Front-end code change data
= = =

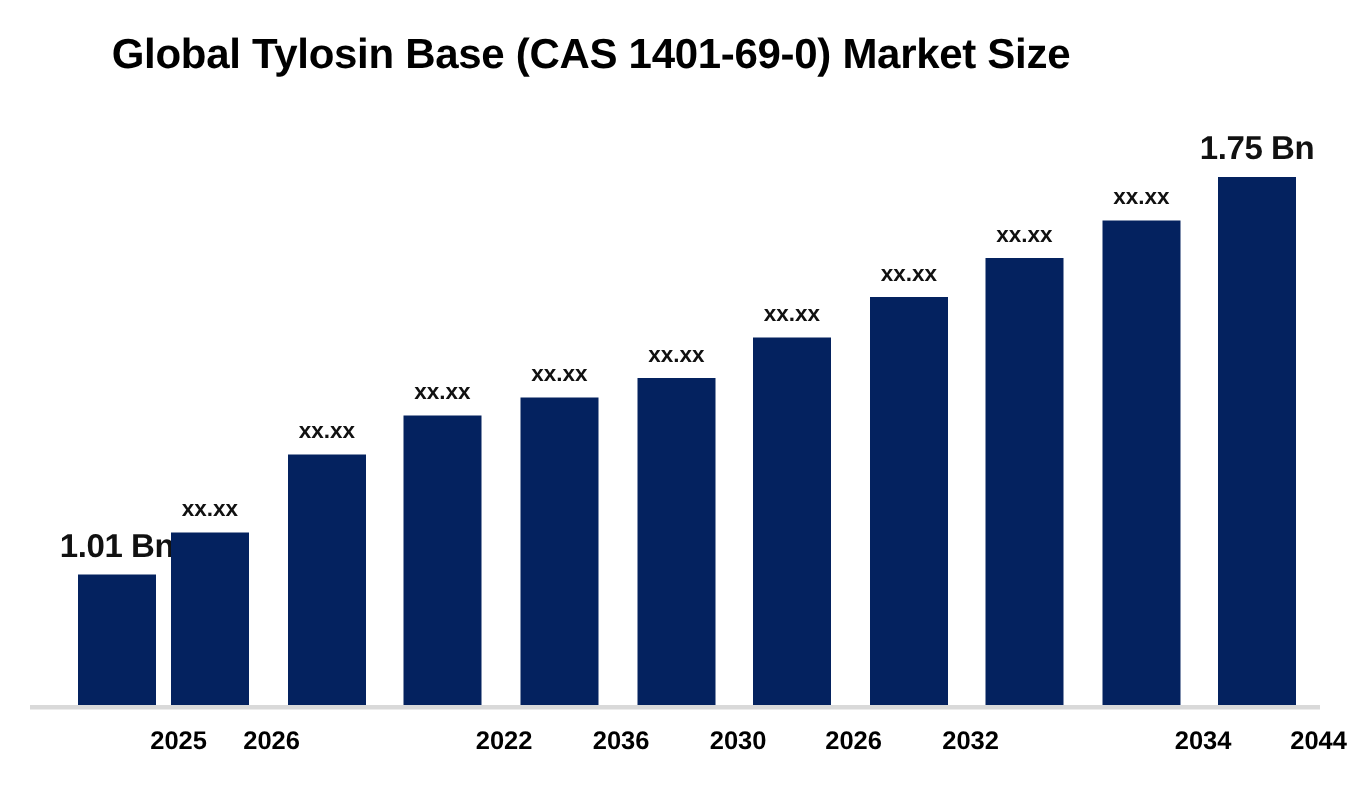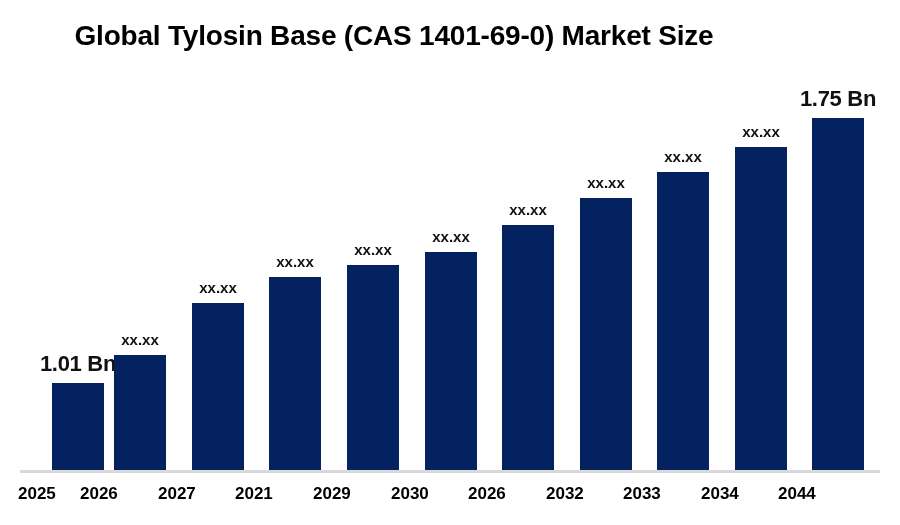"2025" .bar-category-label { text-align: left -> right }
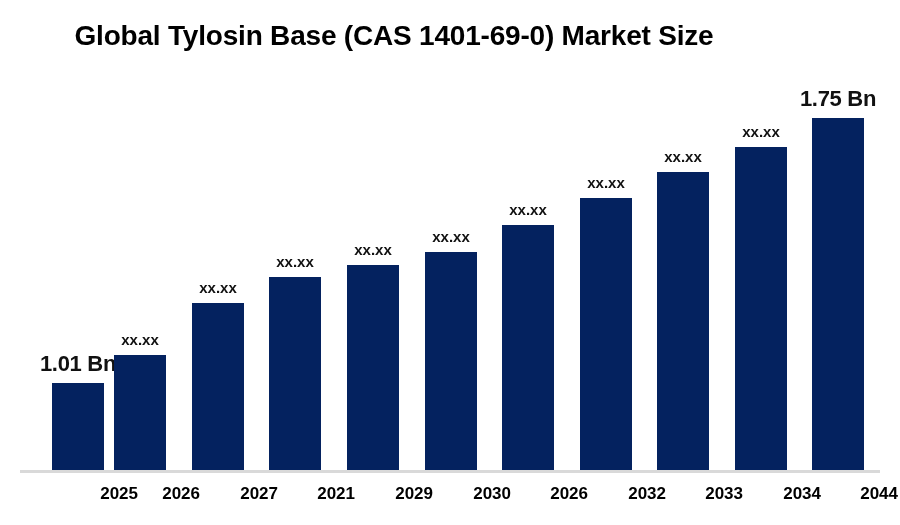"2027" div.bar-category-label { html: <div>2027</div> -> none }
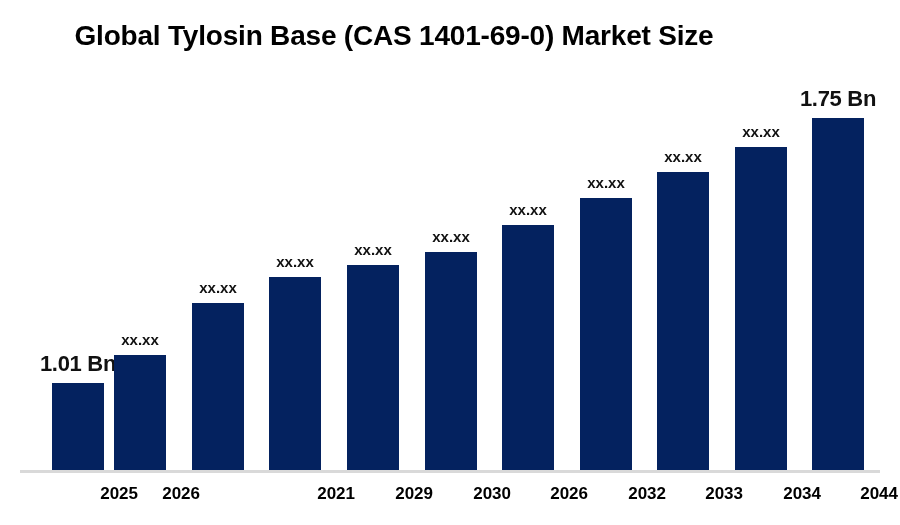"2021" div.bar-category-label { text: 2021 -> 2022 }
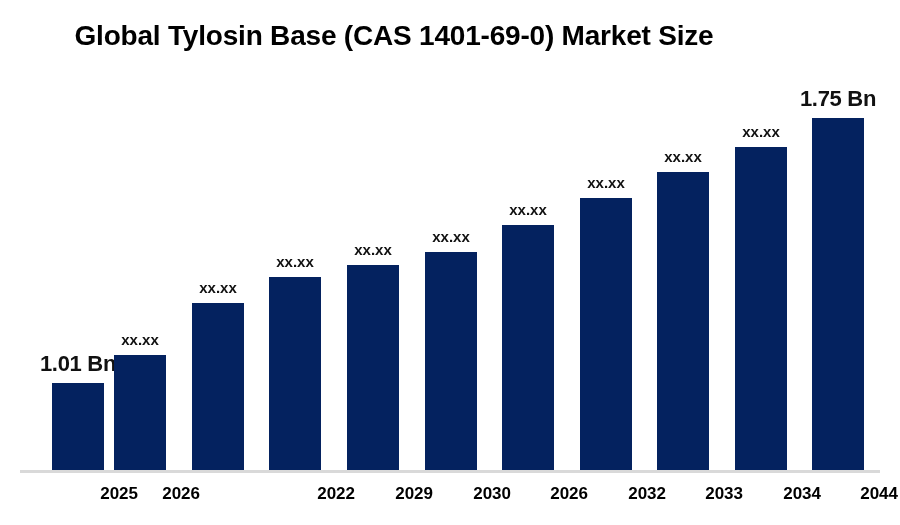"2029" div.bar-category-label { text: 2029 -> 2036 }
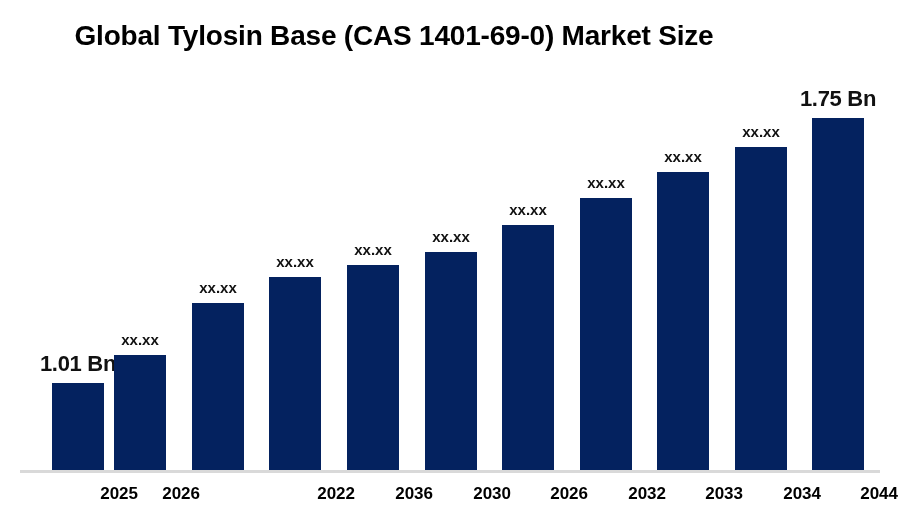"2033" div.bar-category-label { html: <div>2033</div> -> none }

= = =

Transcribe the records verbatim, excluding pictures.

§ **ANSWER**
"2025" .bar-category-label { text-align: left -> right }
"2027" div.bar-category-label { html: <div>2027</div> -> none }
"2021" div.bar-category-label { text: 2021 -> 2022 }
"2029" div.bar-category-label { text: 2029 -> 2036 }
"2033" div.bar-category-label { html: <div>2033</div> -> none }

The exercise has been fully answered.